A day earlier, the cryptocurrency lender had filed for Chapter 11 bankruptcy at the U.S. Bankruptcy Court for the Southern District of New York.
In the filing, New Jersey-based Celsius also said it had $40 million in claims against Singapore-based crypto hedge fund Three Arrows Capital. The hedge fund also filed for bankruptcy earlier this month.
The crypto lender froze all withdrawals and transfers around a month ago, citing unfavourable market situations as the crypto market plunged, cutting off access to savings for individual investors.
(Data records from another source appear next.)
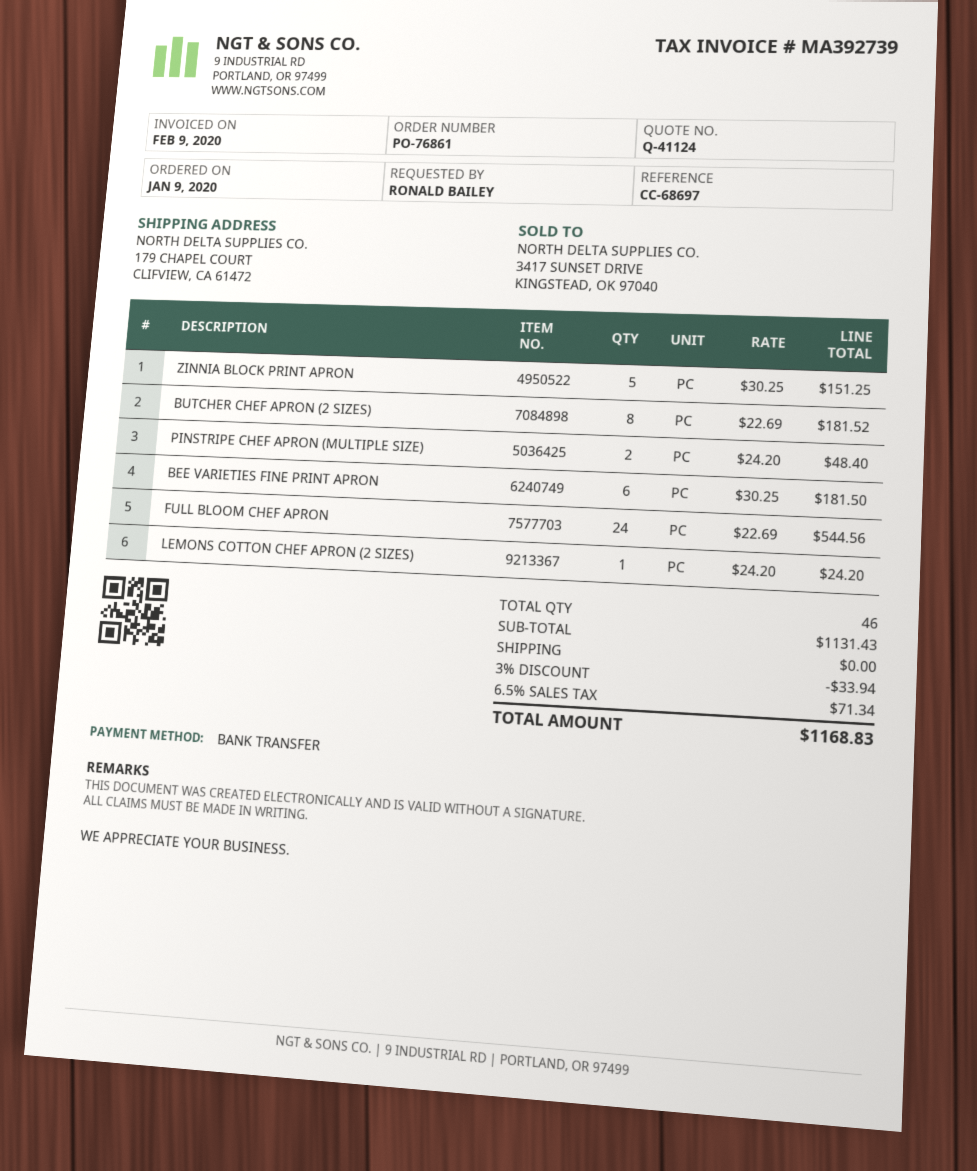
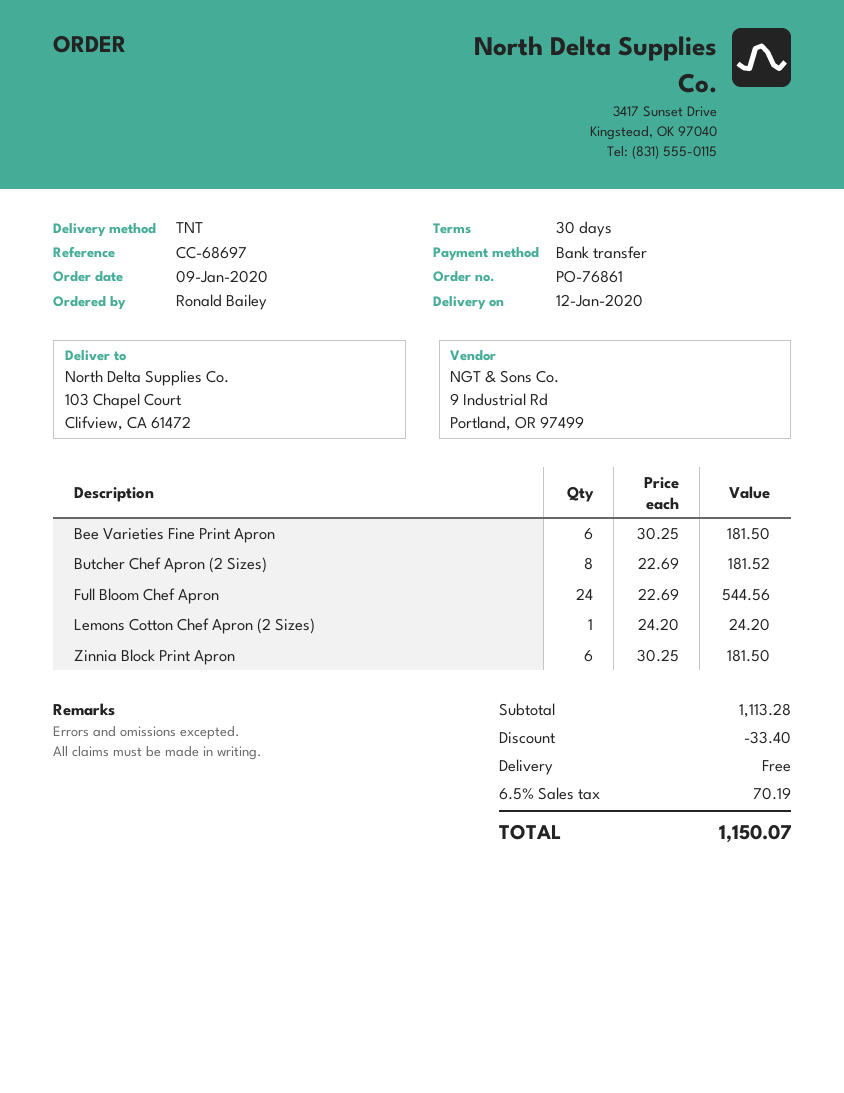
ship to: 179 CHAPEL COURT, CLIFVIEW, CA 61472 -> 103 Chapel Court, Clifview, CA 61472
ZINNIA BLOCK PRINT APRON: 5 x 30.25 = 151.25 -> 6 x 30.25 = 181.50
PINSTRIPE CHEF APRON (MULTIPLE SIZE): 2 x 24.20 = 48.40 -> none
subtotal: 1131.43 -> 1113.28
discount: 33.94 -> 33.40
tax: 6.5% = 71.34 -> 6.5% = 70.19
total: 1168.83 -> 1150.07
Celsius left 1.7 million customers unable to redeem their assets by freezing withdrawals and transfers, which has prompted state securities regulators in New Jersey, Texas and Washington to investigate the decision.
According to Reuters, Celsius had about 23,000 outstanding loans to retail borrowers as of July 13. It added that the loans totalled $411 million backed by collateral with a market value of $765.5 million in digital assets.
Celsius had positioned itself in the market by promising more than 18% in interest to peoples’ holdings who deposit their digital coins. In turn, the crypto lender lent those coins out, Bloomberg reported.
However, the lenders’ business model turned vulnerable after a sharp crypto market sell-off catapulted by the collapse of major tokens terraUSD and luna in May.